Study - interventional and observational
Trial - interventional only
What is the history of clinical trials?
562 BCE - ‘first’ clinical trial
1537 - first trial of 2 medical treatments
1747 - one of the earliest controlled clinical trials
1940s - first double blind clinical trial
1948 - first ‘true’ randomised control trial
What are the different types of clinical trials?
Mechanistic
Exploratory/development
Pilot/feasibility
Other interventional
Behavioural
Basic experimental (BESH)
What are the differences between experimental and observational studies?
Experimental - Randomised control trials (RCTs)
Non-randomised control trials (nRCTs)
Observational - Cohort studies
Case-control studies
Cross-sectional studies
Ecological studies
What are randomised control studies (RCTs)?
Used to find effectiveness of new treatment while eliminating as many biases as possible
Randomised to one of two or more groups to test specific drug, treatment, etc (e.g. intervention used vs placebo)
Groups are followed up to see how effective
Outcomes measured at specific times and different responses are assessed statistically
What are non-randomised control studies (nRCTs)?
People allocated to different interventions using methods that are not random
Purely observational, non-randomised interventional studies, and single-arm trials with external control
What are cohort studies?
Observational study using defined groups while being followed over time
People with similar characteristics
Why are cohort studies used?
Examine associations between different interventions received and subsequent outcomes
What is the difference between a prospective and retrospective cohort study?
Prospective - recruits participants before
Retrospective - subjects from past records describing interventions received
What are case-control studies?
Observational study to find the possible cause of a disease/condition
Researcher looks for aspects of lives that differ to see what has caused the condition
Why are case-controlled studies used?
Compares groups of patients who have the disease with a group of people without but with similar characteristics (unrelated from condition)
What is a cross-sectional study?
A ‘snap-shot’ observation of a set of people at 1 time
Describe a variable not measuring it
Why are cross-sectional studies used?
Public health research uses this to assess exposure and a disease and compare the rates of disease and symptoms of an exposed and unexposed group
What are the advantages and disadvantages of cross-sectional studies?

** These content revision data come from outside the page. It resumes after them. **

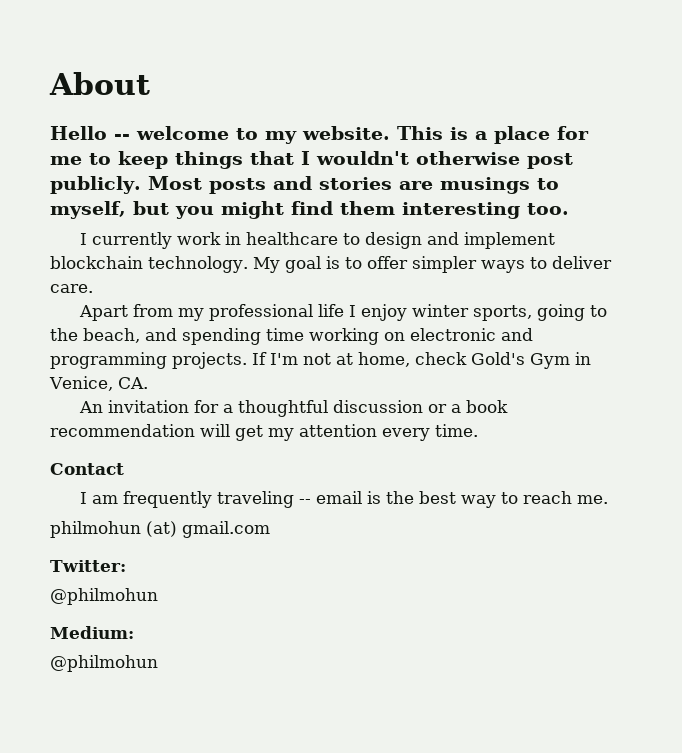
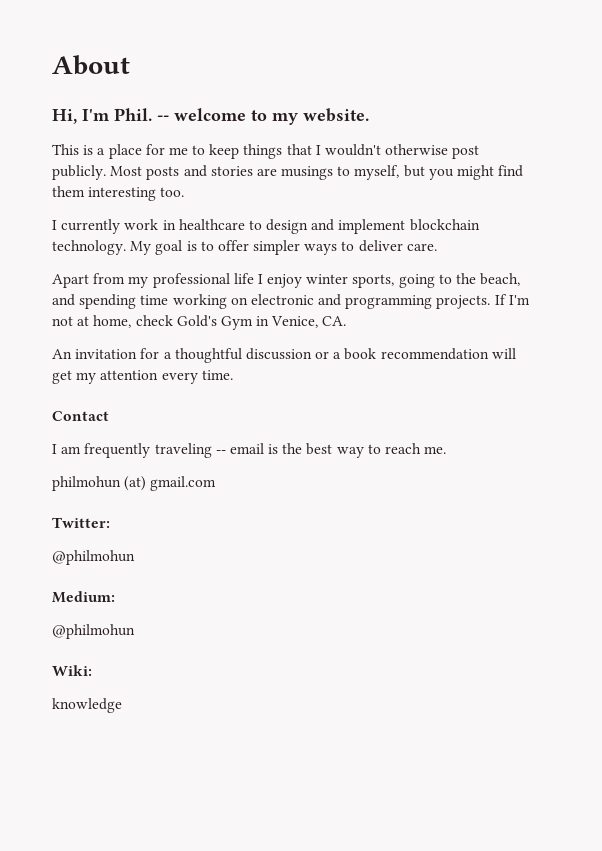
- Hello -- welcome to my website. This is a place for me to keep things that I wouldn't otherwise post publicly.
+ Hi, I'm Phil. -- welcome to my website.
+ This is a place for me to keep things that I wouldn't otherwise post publicly.
+ Wiki:
+ knowledge

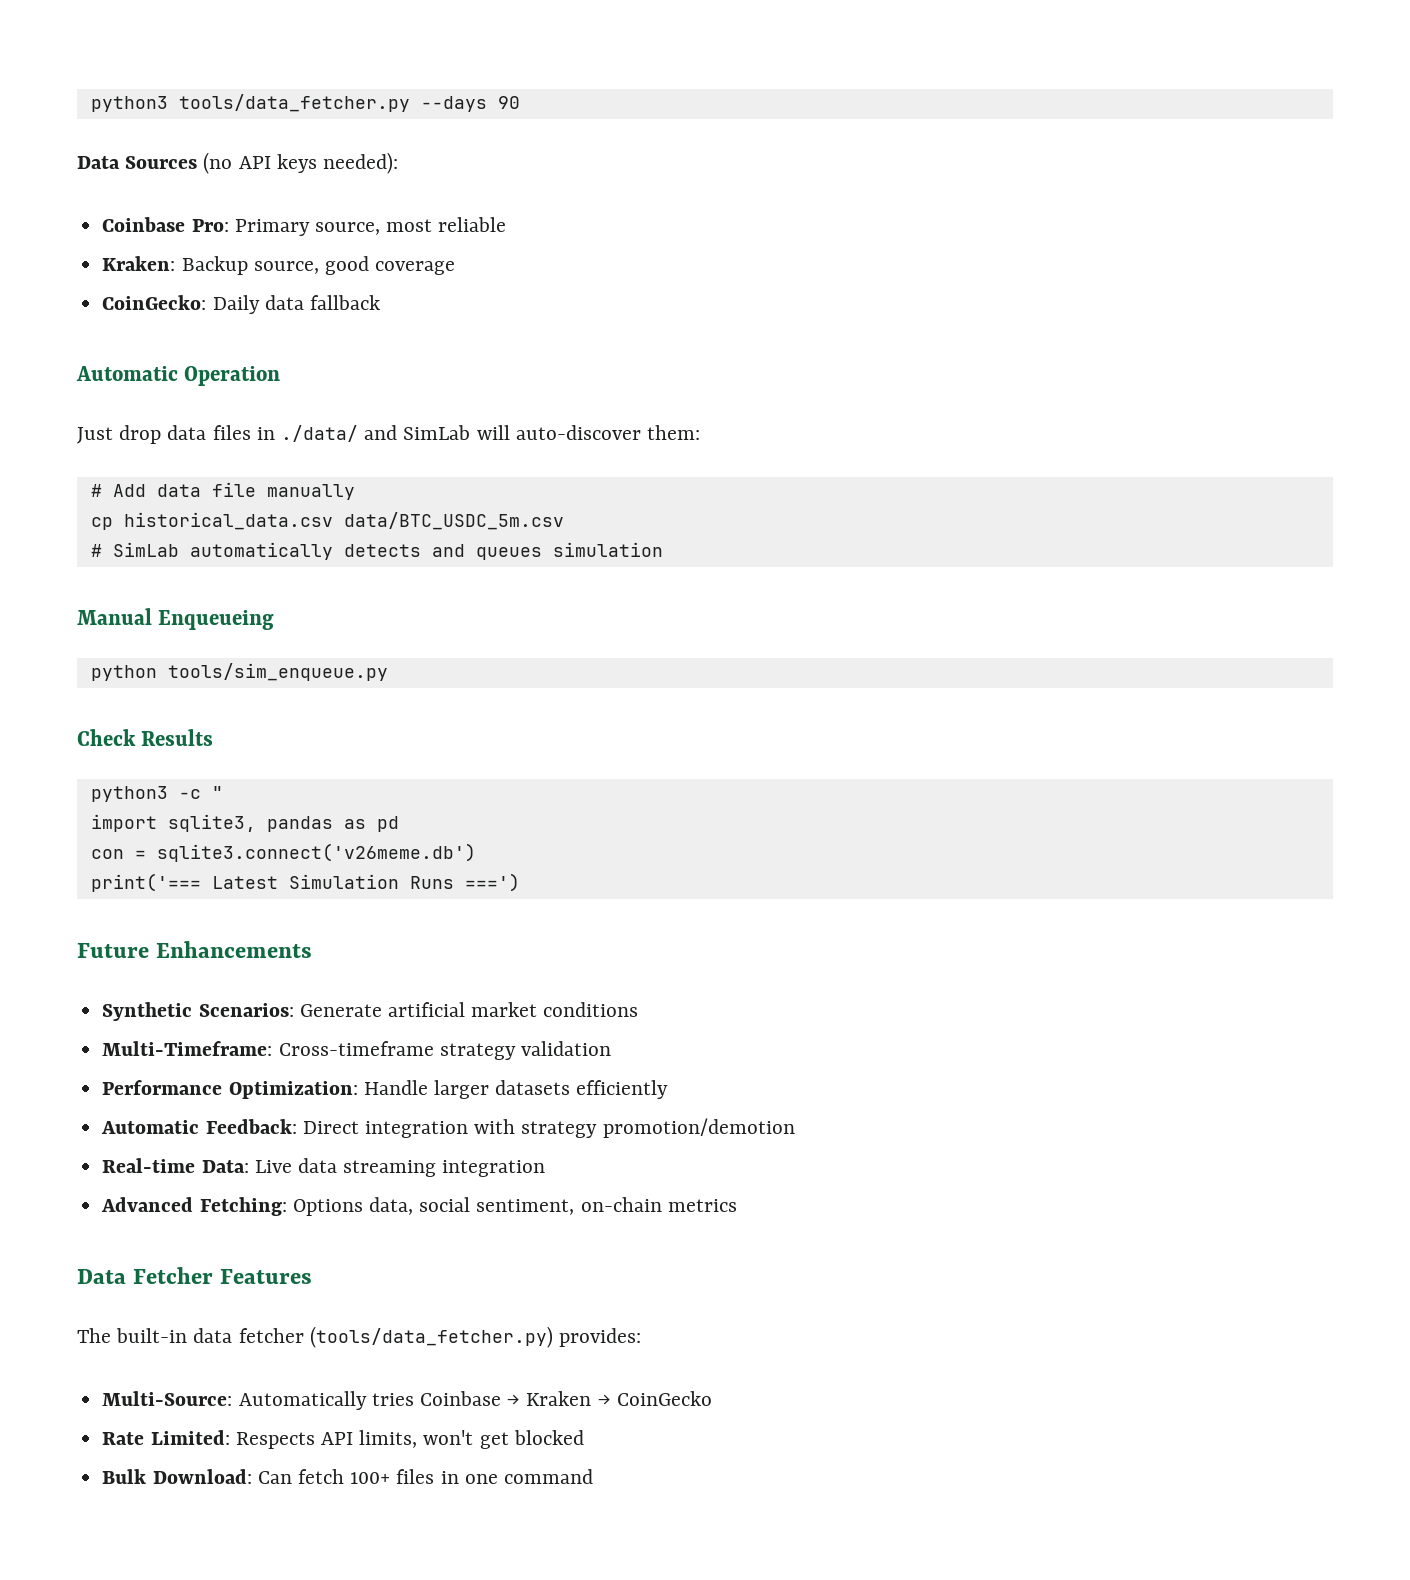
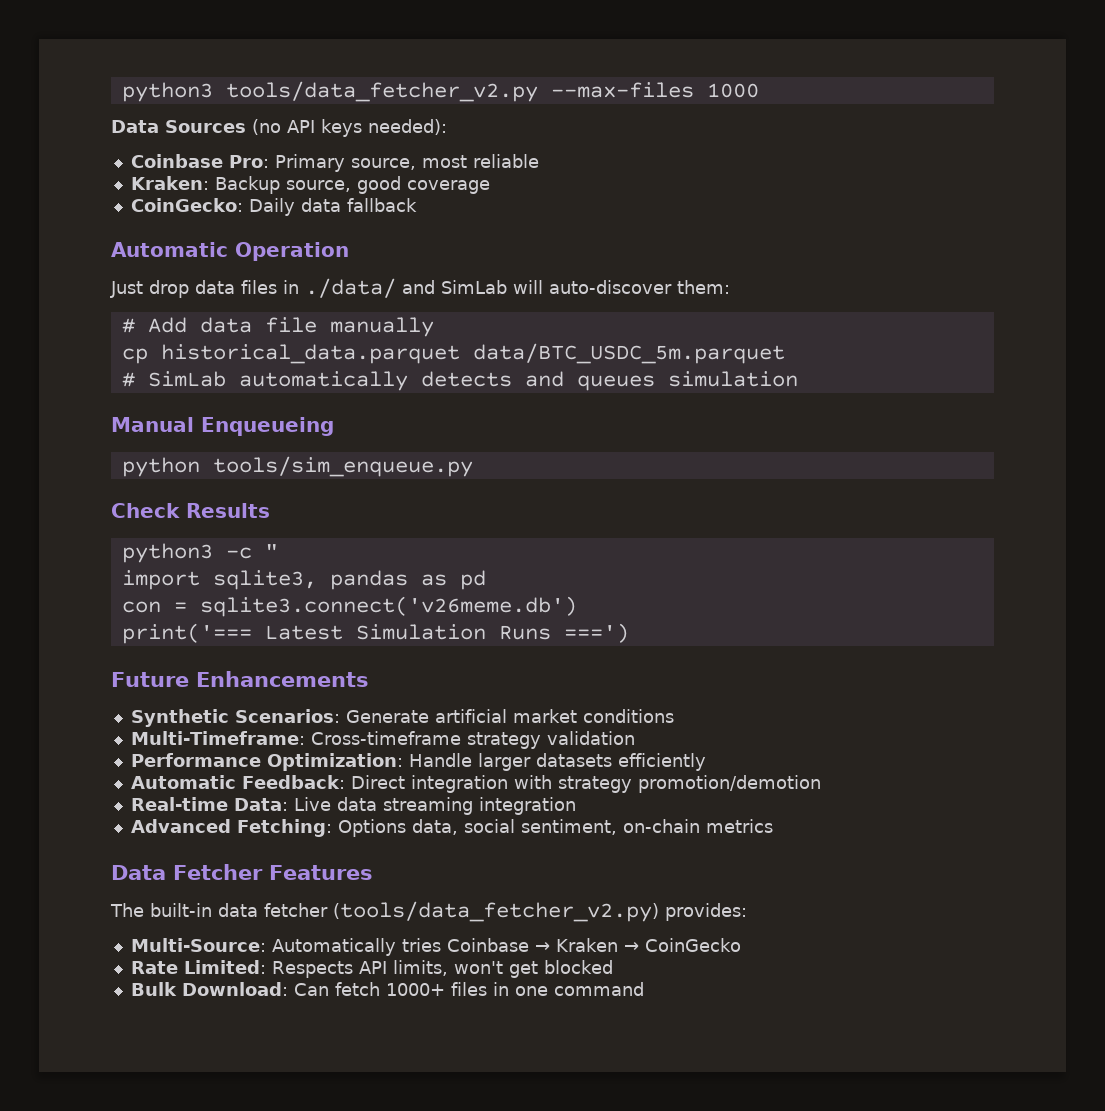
- python3 tools/data_fetcher.py --days 90
+ python3 tools/data_fetcher_v2.py --max-files 1000
- cp historical_data.csv data/BTC_USDC_5m.csv
+ cp historical_data.parquet data/BTC_USDC_5m.parquet
- The built-in data fetcher (tools/data_fetcher.py) provides:
+ The built-in data fetcher (tools/data_fetcher_v2.py) provides:
- Bulk Download: Can fetch 100+ files in one command
+ Bulk Download: Can fetch 1000+ files in one command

Advantages: cheap, quick, minimal room for error
Disadvantages: Doesn’t help determine cause and effect, report bias is probable (surveys)
What are ecological studies?
Used to understand relationship between outcome and exposure at a population level (population with shared characteristics)
Characteristics include geography, ethnicity, socio-economic status of employment
Why are ecological studies used?
Ecological vs other studies is the group is the unit analysis studied no assumptions about individual study participants
What are the phases of a clinical trial?
Laboratory studies - cell/animal studies
Phase I - Safety of medication on people
Phase II - Safety and effectiveness
Phase III - Safety, effectiveness and dosing
Phase IV - long-term effectiveness vs new treatment to standard treatment
What happens during the laboratory stage of clinical trials?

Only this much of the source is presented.